YOUR ASSIGNMENT: Transcribe nothing except the lines below that run from the one with "justify-content: flex-start ->" to the one with "font-weight: bold ->", ends included, and do not copy any picture.

MATERIALS PROVIDED:
☆ ☆ ☆ ☆
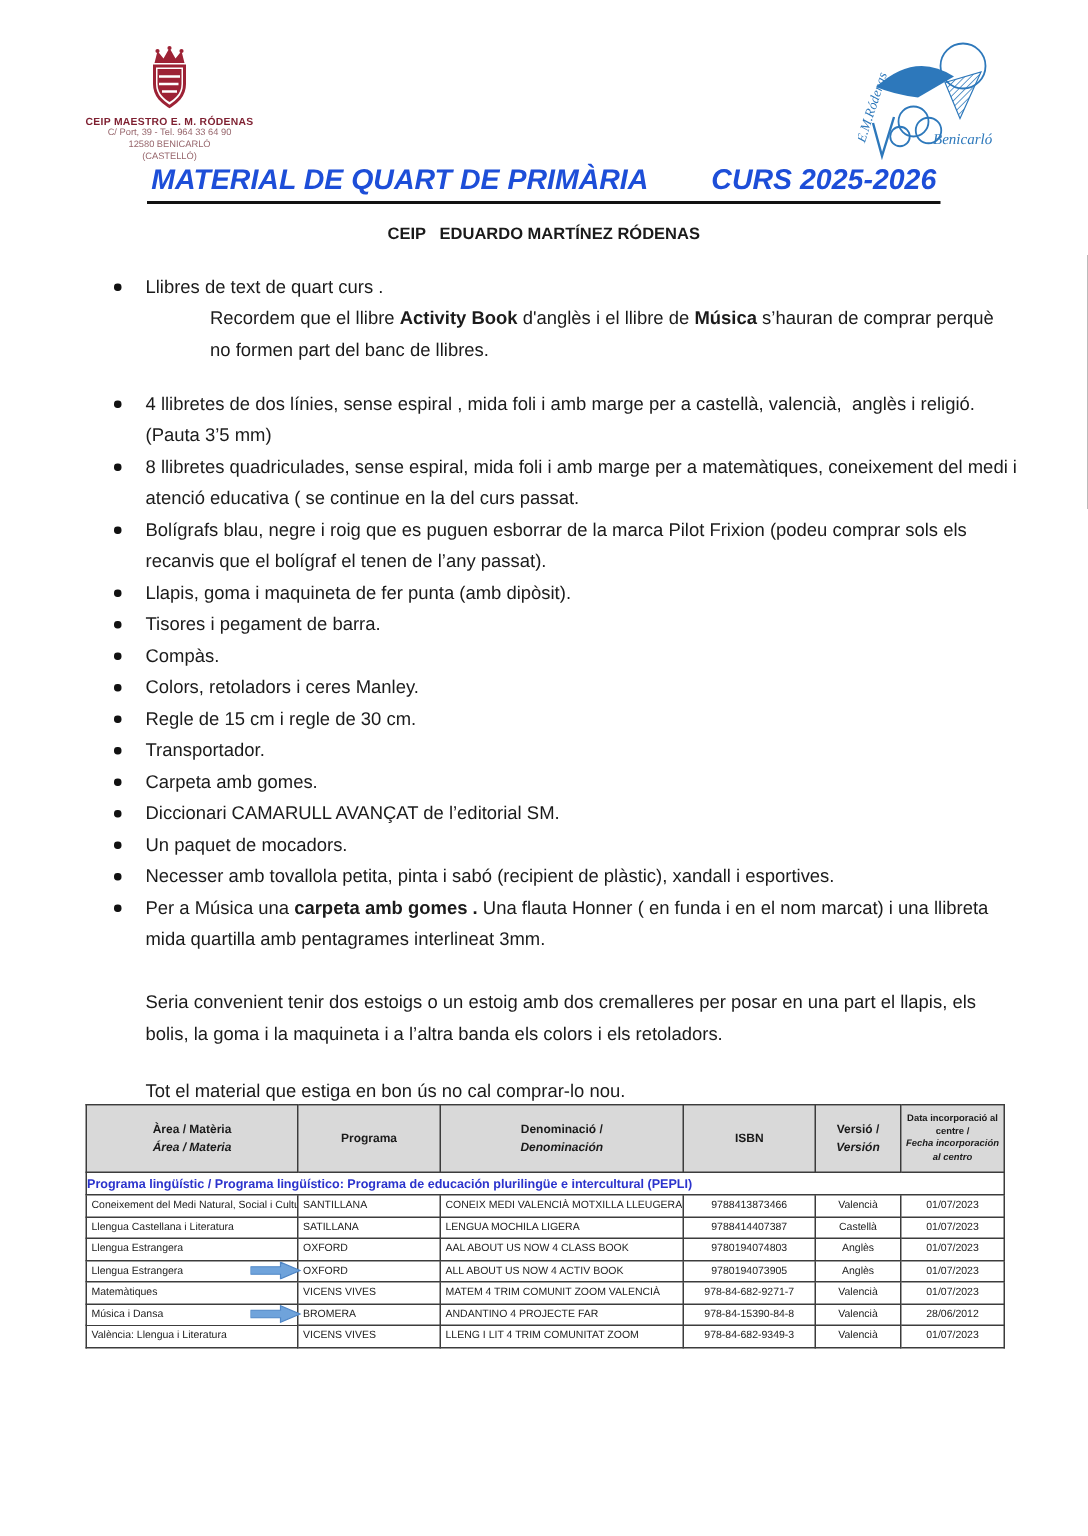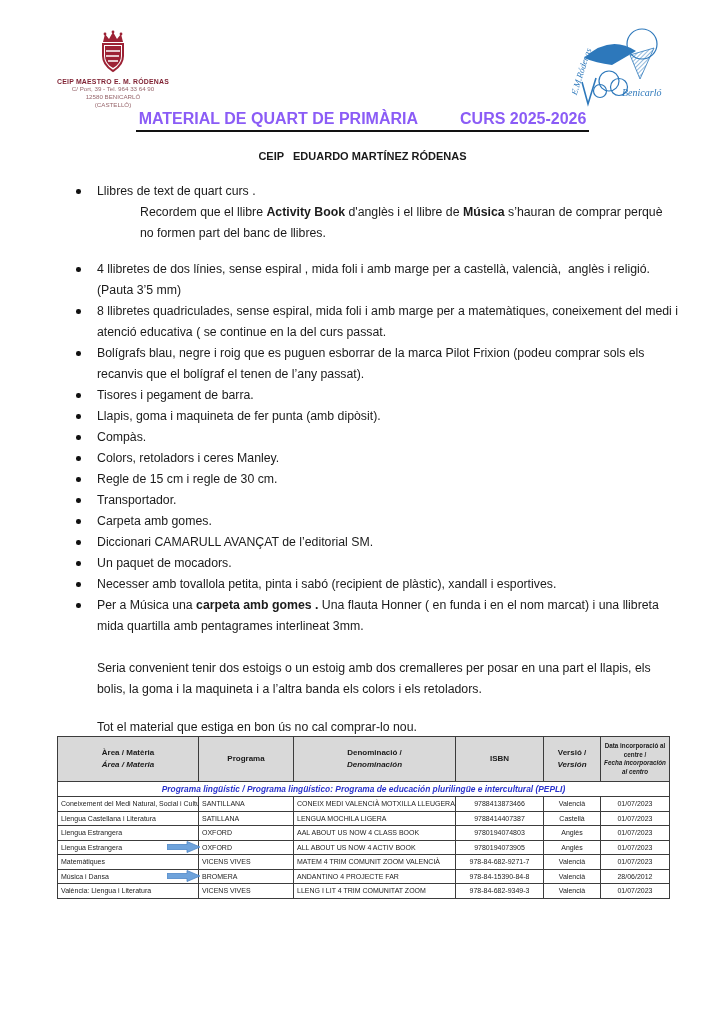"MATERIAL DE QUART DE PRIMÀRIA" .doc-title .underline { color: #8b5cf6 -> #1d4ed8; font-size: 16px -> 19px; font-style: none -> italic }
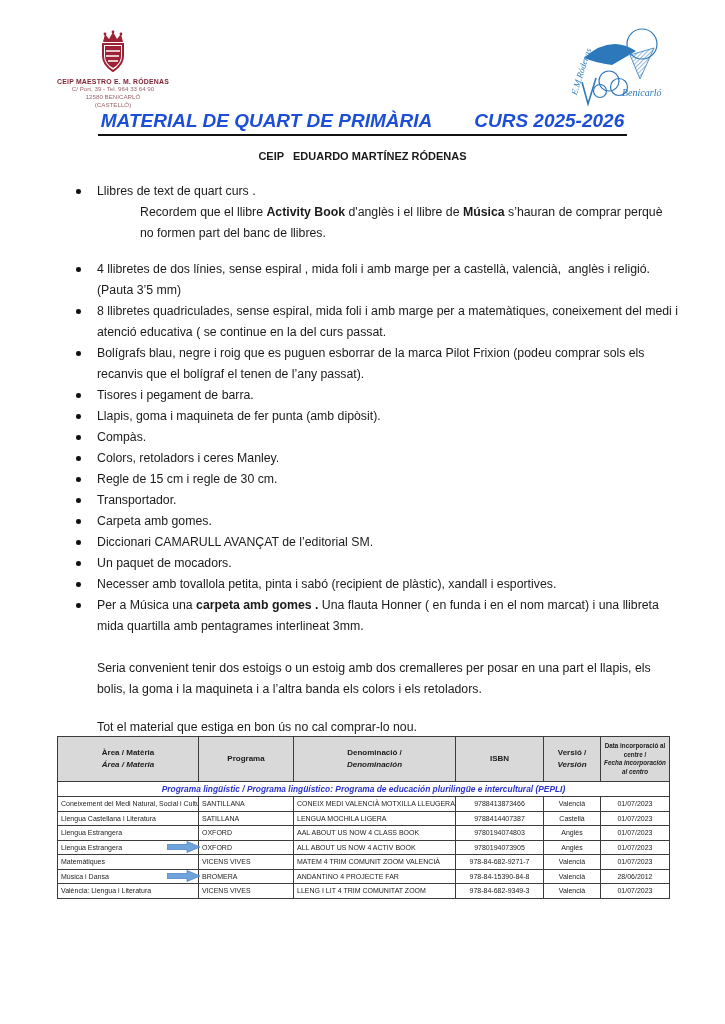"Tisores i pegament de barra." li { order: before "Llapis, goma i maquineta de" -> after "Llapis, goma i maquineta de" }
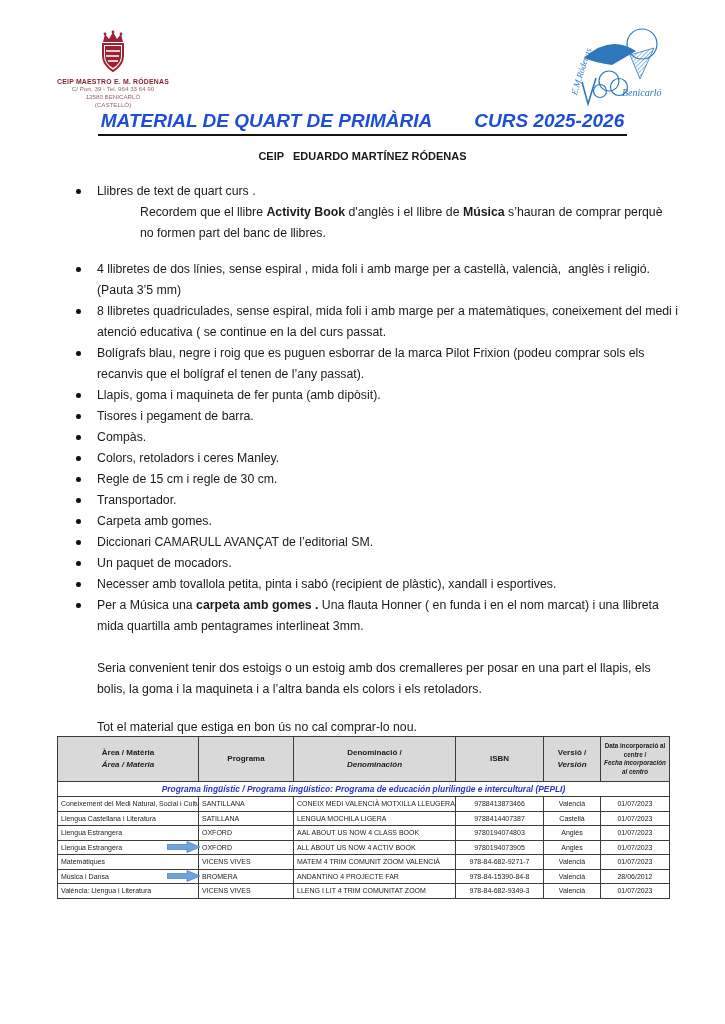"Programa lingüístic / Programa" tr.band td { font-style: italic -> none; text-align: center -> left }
☆ ☆ ☆ ☆
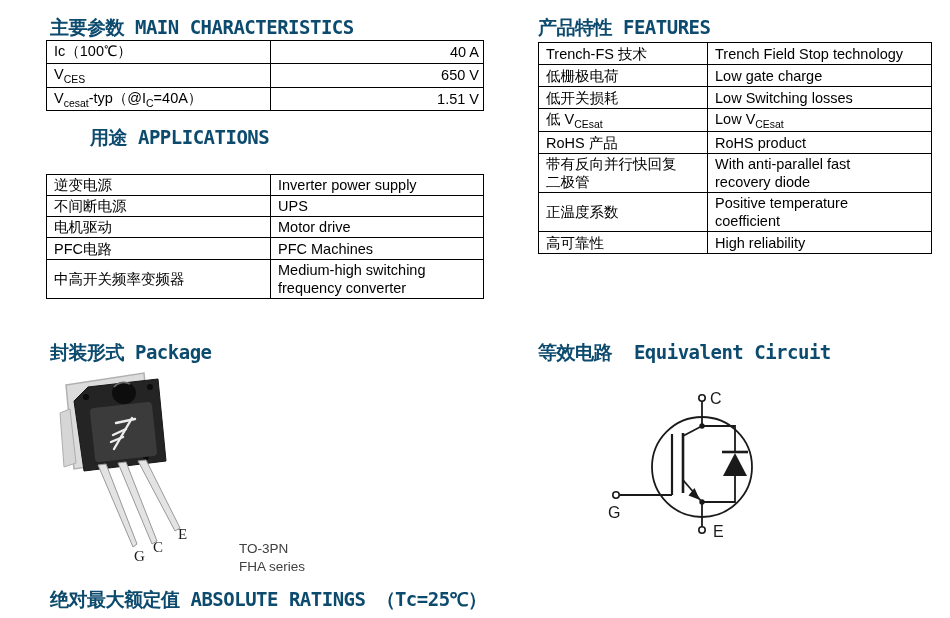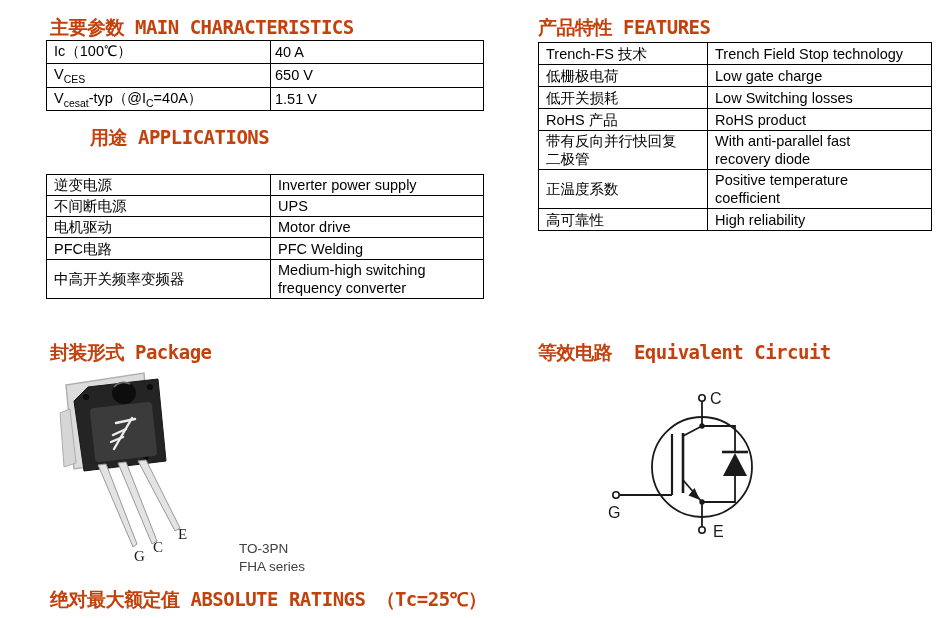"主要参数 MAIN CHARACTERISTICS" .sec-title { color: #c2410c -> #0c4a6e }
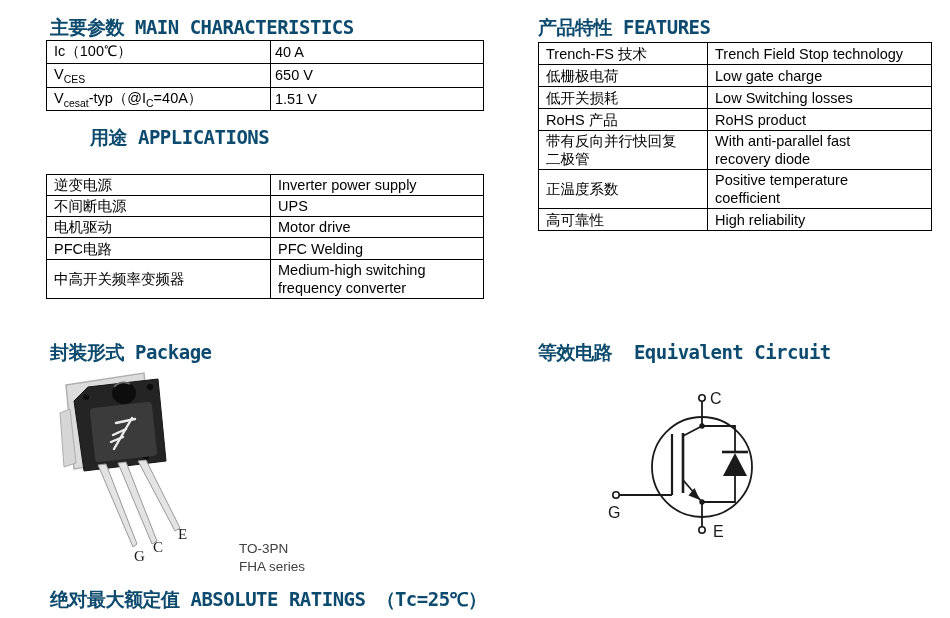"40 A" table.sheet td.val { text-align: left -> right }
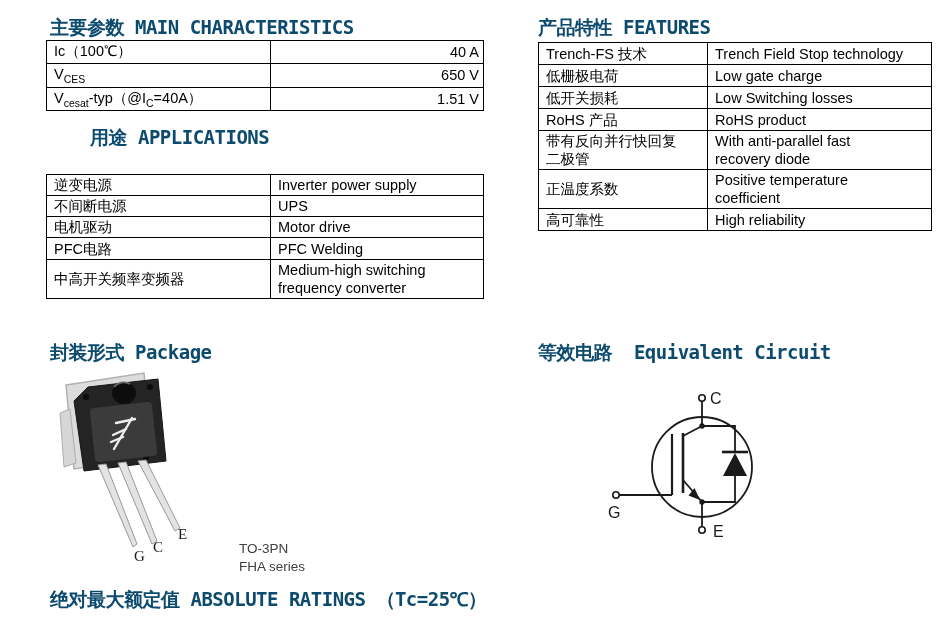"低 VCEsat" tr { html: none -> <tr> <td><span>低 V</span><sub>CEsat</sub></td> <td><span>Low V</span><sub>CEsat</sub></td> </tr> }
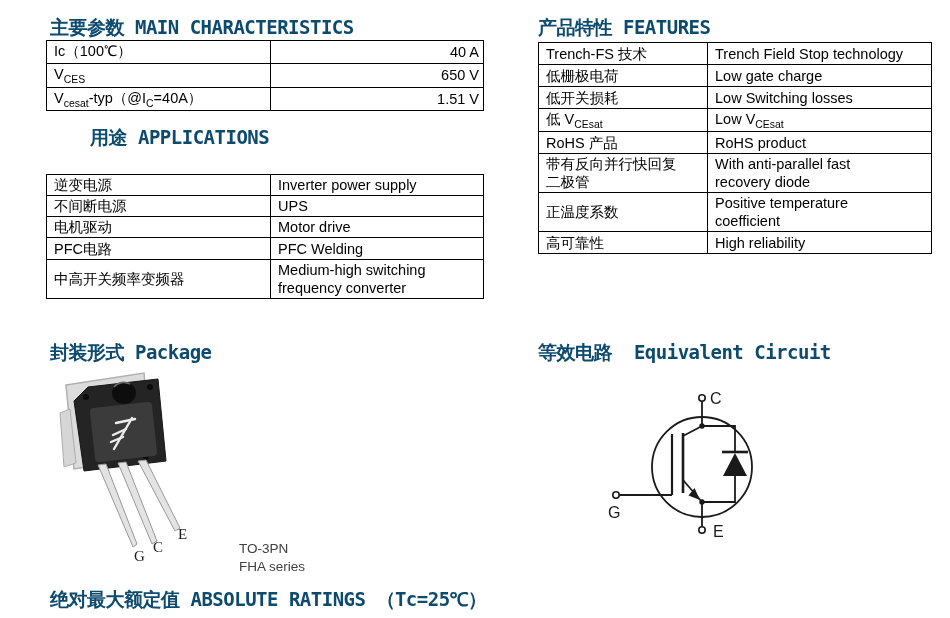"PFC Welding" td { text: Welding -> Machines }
☆ ☆ ☆ ☆
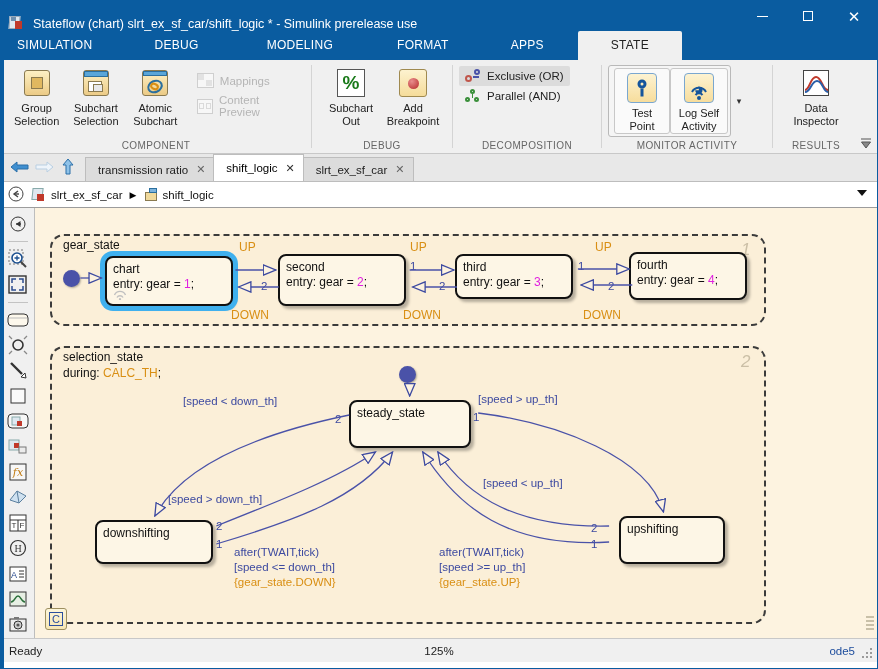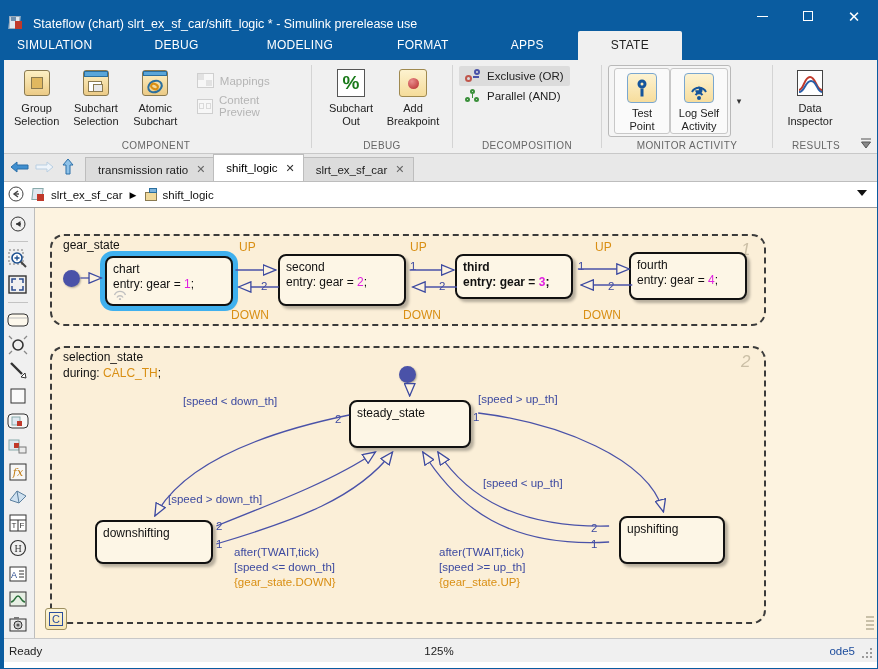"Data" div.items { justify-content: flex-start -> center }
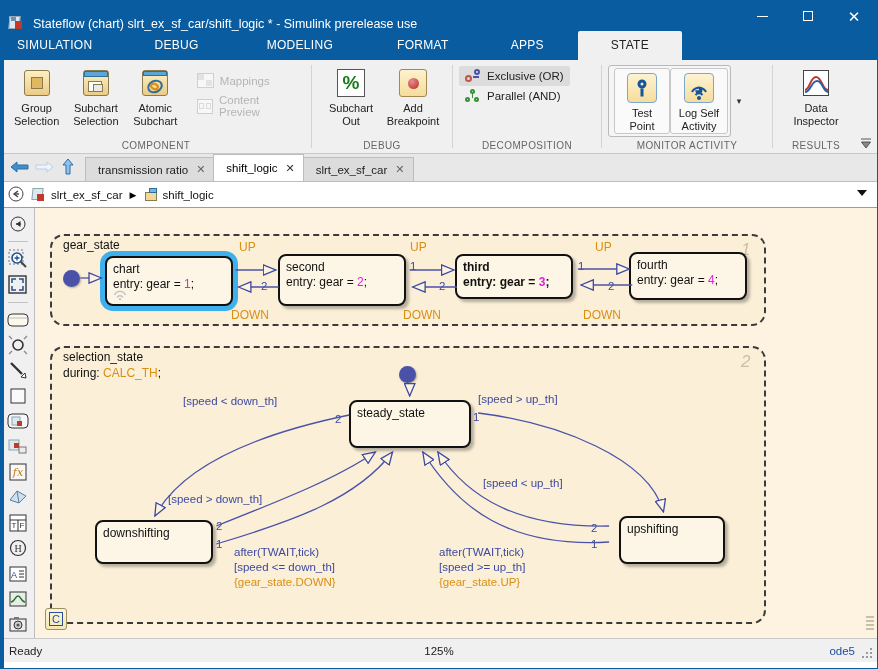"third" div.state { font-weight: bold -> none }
☆ ☆ ☆ ☆
WRITTEN SOLUTION:
"Data" div.items { justify-content: flex-start -> center }
"third" div.state { font-weight: bold -> none }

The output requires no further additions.